An officer spots a young man with brown skin on the street. The young man is immediately believed to have committed a crime, although there is little to implicate him in the moment except for his skin color. When confronted by law enforcement, he does not cooperate. Angry words are exchanged; the situation escalates rapidly out of control. Suddenly an officer feels threatened. He reaches for the weapon closest to hand. Shots are fired. Later the officer, claiming he acted in self-defense, will face no penalty. The young man lies dead on the pavement.

His name is Juan Patricio Peraza Quijada.

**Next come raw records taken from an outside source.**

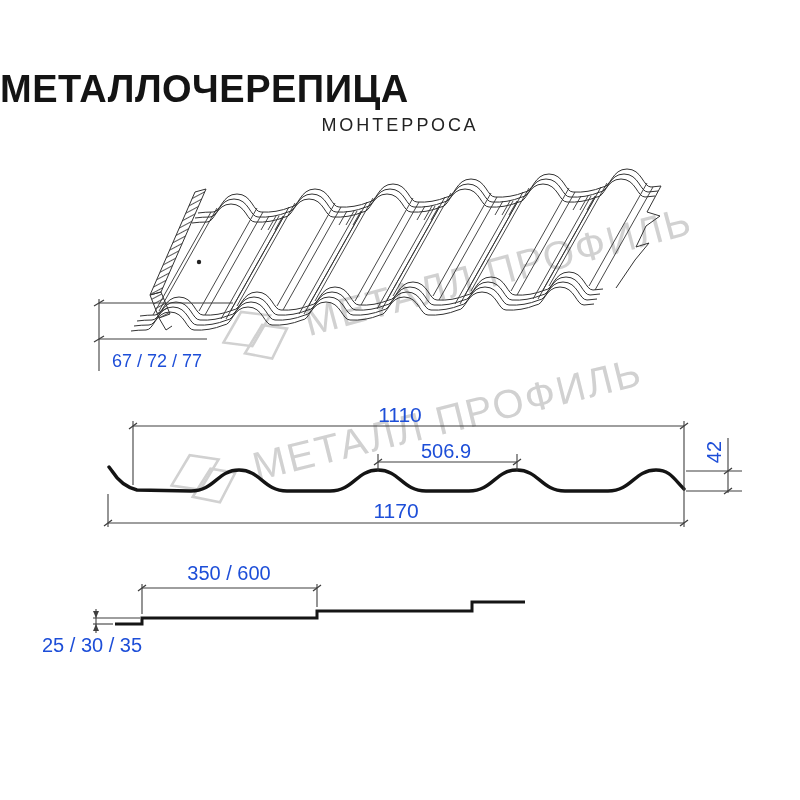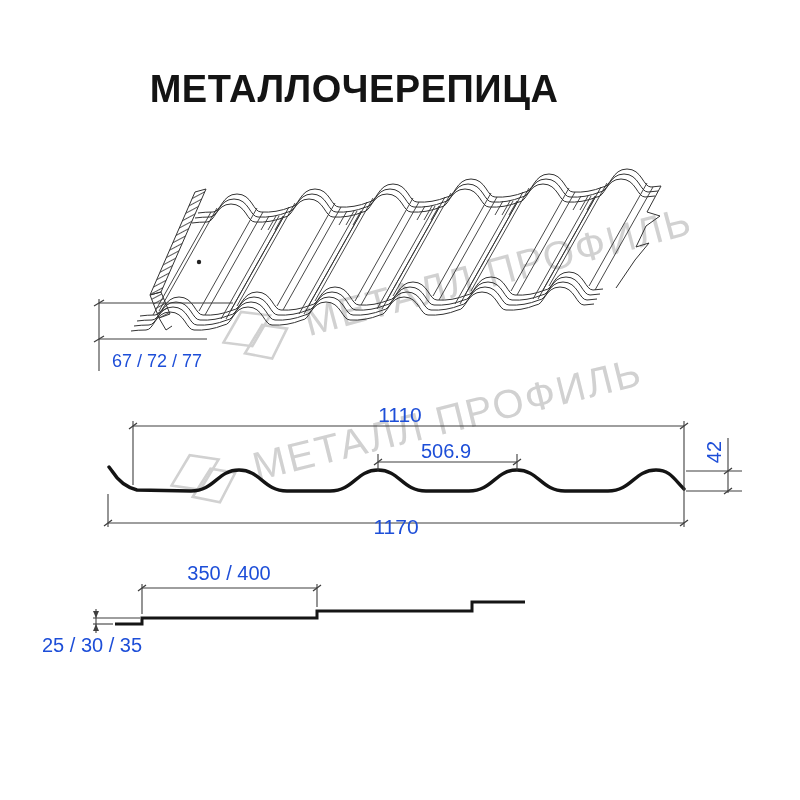"МЕТАЛЛОЧЕРЕПИЦА" .page-title { left: 16px -> 0; text-align: center -> none }
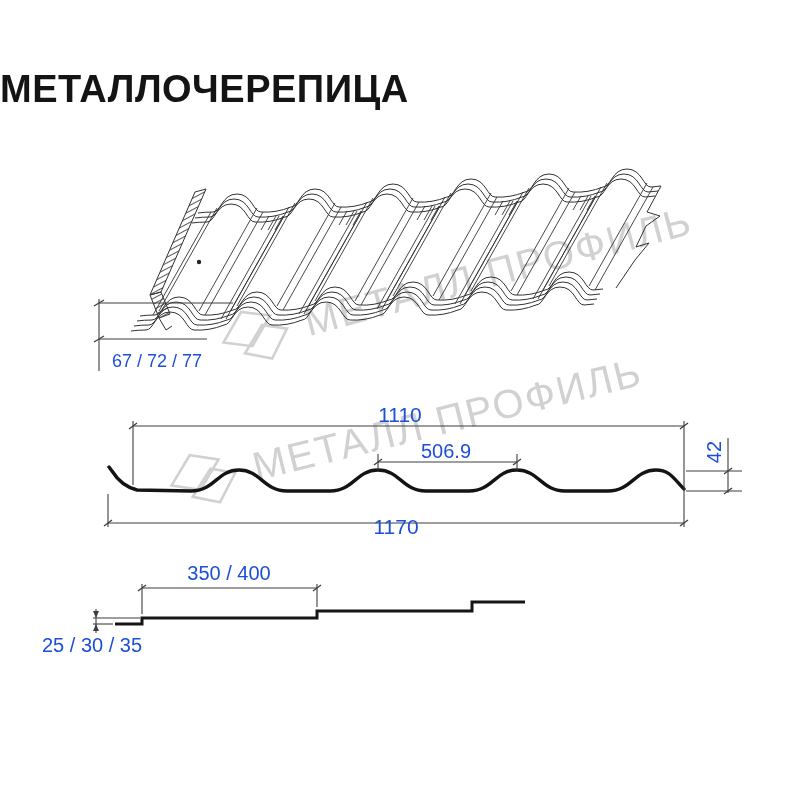"МОНТЕРРОСА" div.page-subtitle { html: none -> <div>МОНТЕРРОСА</div> }
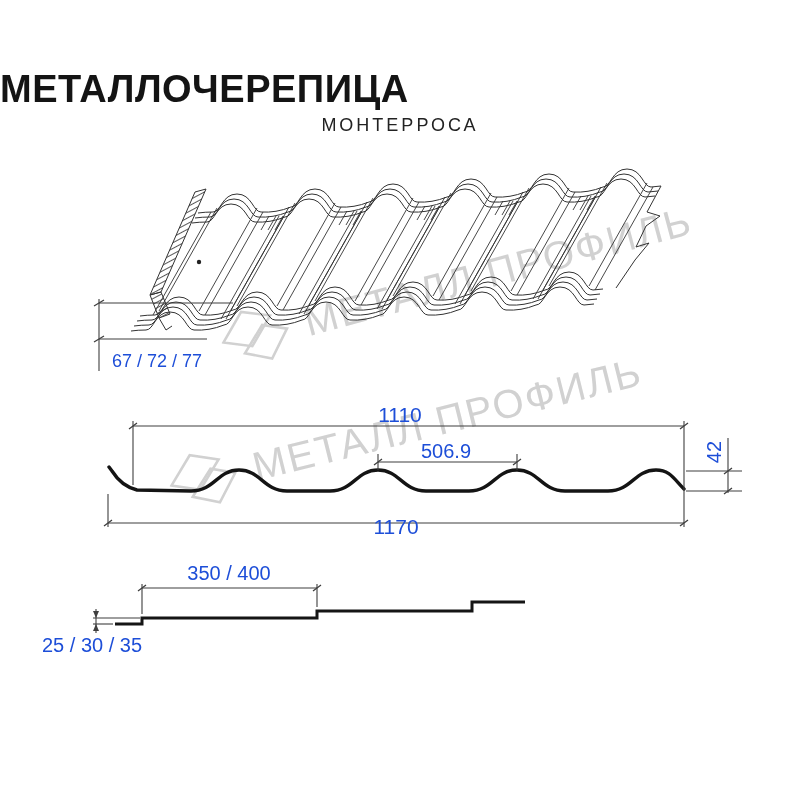"1170" div.dim-label { margin-top: 16px -> none }
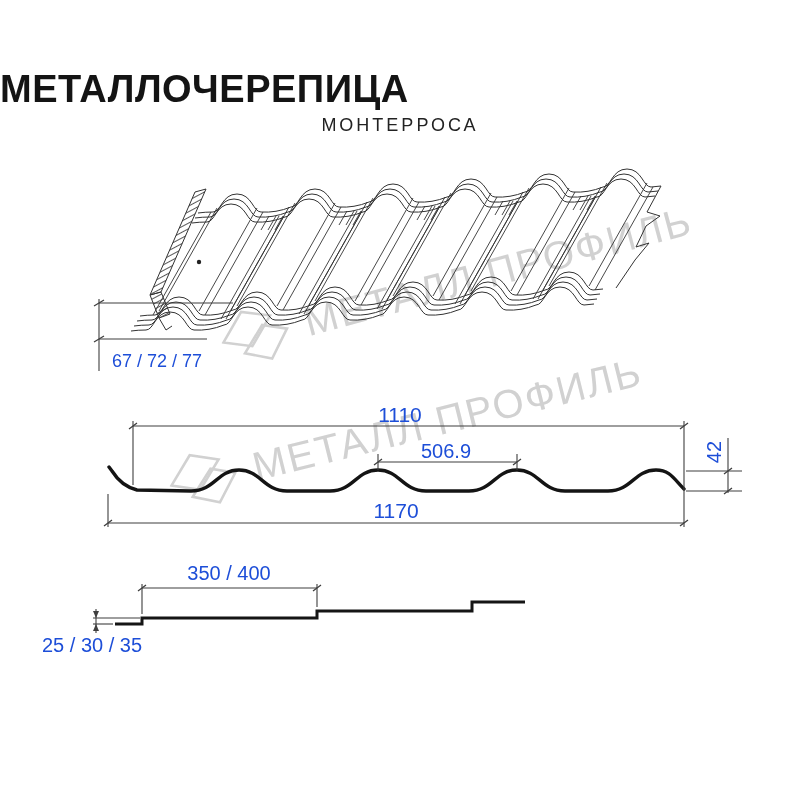"350 / 400" div.dim-label { text: 400 -> 600 }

Over a decade before a young black man named Michael Brown put the suburb of Ferguson on the map of history, Juan Patricio crossed the southern border as an undocumented migrant from Mexico. Twelve years ago this February, he was taking out the trash one morning behind Annunciation House when he was stopped and questioned by members of Border Patrol. He panicked and ran. Five Border Patrol agents chased him, called in reinforcements, got him surrounded. Then a sixth agent arrived on the scene. This officer would later testify that he shouted at Juan Patricio, who then ran at him in a threatening manner, forcing the officer to shoot to protect himself. The other Border Patrol agents who were present agreed with this account in court; other eyewitnesses disputed it. What is certain is that within six seconds of this agent’s arrival, Juan Patricio had been shot dead. What is certain is that neither the agent himself, nor the organization that trained him and put a gun in his hand, faced any sanctions whatsoever for causing the death of this nineteen-year-old youth.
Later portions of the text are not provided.